- Opening Delimiter -

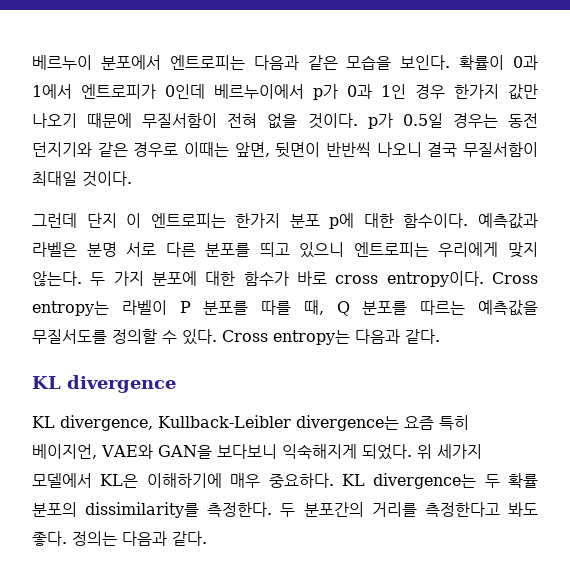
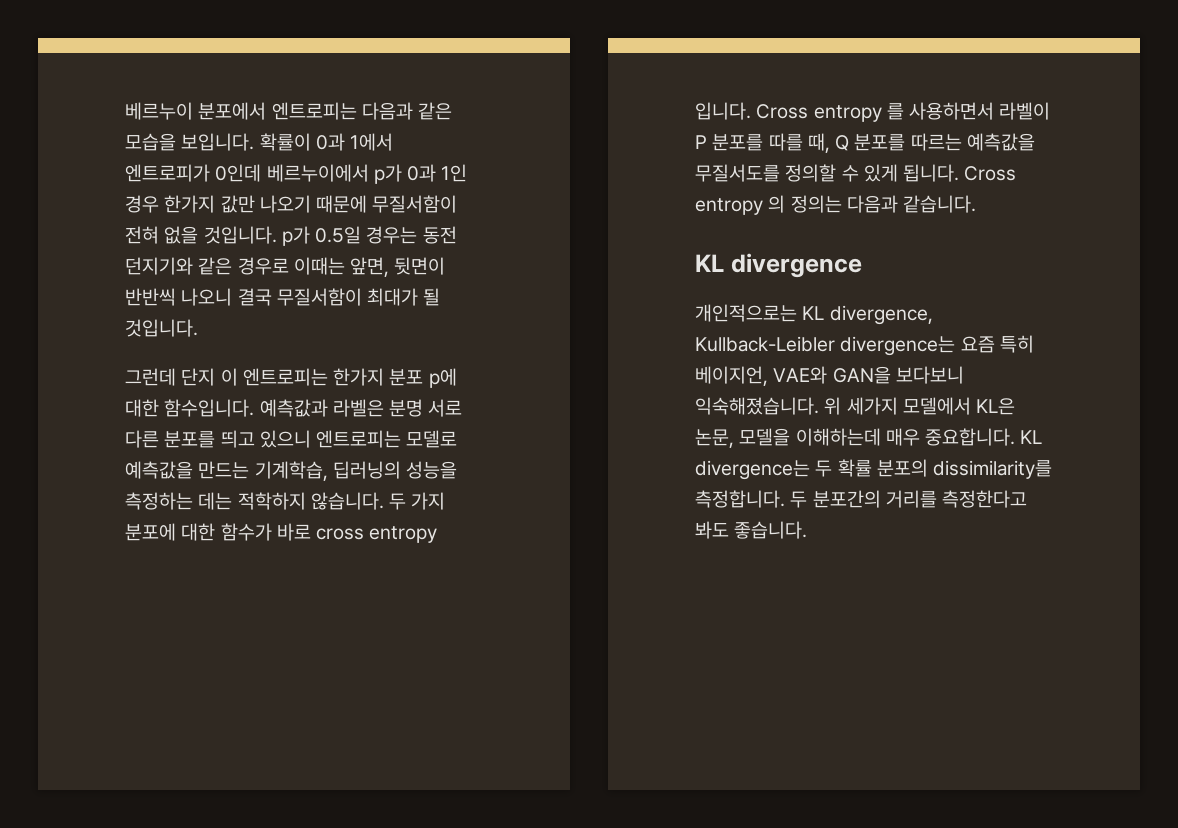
[400,55,451,70] 보인다. -> [181,133,255,151] 보입니다.
[307,113,358,129] 것이다. -> [203,226,277,244] 것입니다.
[32,171,132,187] 최대일 것이다. -> [367,288,441,306] [125,319,198,337] 최대가 될 것입니다.
[403,213,469,228] 함수이다. -> [164,399,255,417] 함수입니다.
[438,242,538,258] [32,271,82,286] 우리에게 맞지 않는다. -> [406,430,458,448] [125,461,458,481] [125,492,384,510] 모델로 예측값을 만드는 기계학습, 딥러닝의 성능을 측정하는 데는 적학하지 않습니다.
[386,271,538,287] [32,301,109,316] entropy이다. Cross entropy는 -> [369,526,438,543] [695,102,995,122] entropy 입니다. Cross entropy 를 사용하면서
[182,329,440,345] 있다. Cross entropy는 다음과 같다. -> [863,164,1017,182] [695,195,977,215] 있게 됩니다. Cross entropy 의 정의는 다음과 같습니다.
(176, 384) none -> [695,304,797,322] 개인적으로는
[281,444,412,460] 익숙해지게 되었다. -> [695,397,819,415] 익숙해졌습니다.
[146,473,334,488] 이해하기에 매우 중요하다. -> [695,428,1016,448] 논문, 모델을 이해하는데 매우 중요합니다.
[207,502,273,517] 측정한다. -> [695,490,785,508] 측정합니다.
[32,531,207,546] 좋다. 정의는 다음과 같다. -> [734,521,808,539] 좋습니다.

- Closing Delimiter -

[To do] Without copying any images, transcribe the records exactly as they stand.

[Answer]
[400,55,451,70] 보인다. -> [181,133,255,151] 보입니다.
[307,113,358,129] 것이다. -> [203,226,277,244] 것입니다.
[32,171,132,187] 최대일 것이다. -> [367,288,441,306] [125,319,198,337] 최대가 될 것입니다.
[403,213,469,228] 함수이다. -> [164,399,255,417] 함수입니다.
[438,242,538,258] [32,271,82,286] 우리에게 맞지 않는다. -> [406,430,458,448] [125,461,458,481] [125,492,384,510] 모델로 예측값을 만드는 기계학습, 딥러닝의 성능을 측정하는 데는 적학하지 않습니다.
[386,271,538,287] [32,301,109,316] entropy이다. Cross entropy는 -> [369,526,438,543] [695,102,995,122] entropy 입니다. Cross entropy 를 사용하면서
[182,329,440,345] 있다. Cross entropy는 다음과 같다. -> [863,164,1017,182] [695,195,977,215] 있게 됩니다. Cross entropy 의 정의는 다음과 같습니다.
(176, 384) none -> [695,304,797,322] 개인적으로는
[281,444,412,460] 익숙해지게 되었다. -> [695,397,819,415] 익숙해졌습니다.
[146,473,334,488] 이해하기에 매우 중요하다. -> [695,428,1016,448] 논문, 모델을 이해하는데 매우 중요합니다.
[207,502,273,517] 측정한다. -> [695,490,785,508] 측정합니다.
[32,531,207,546] 좋다. 정의는 다음과 같다. -> [734,521,808,539] 좋습니다.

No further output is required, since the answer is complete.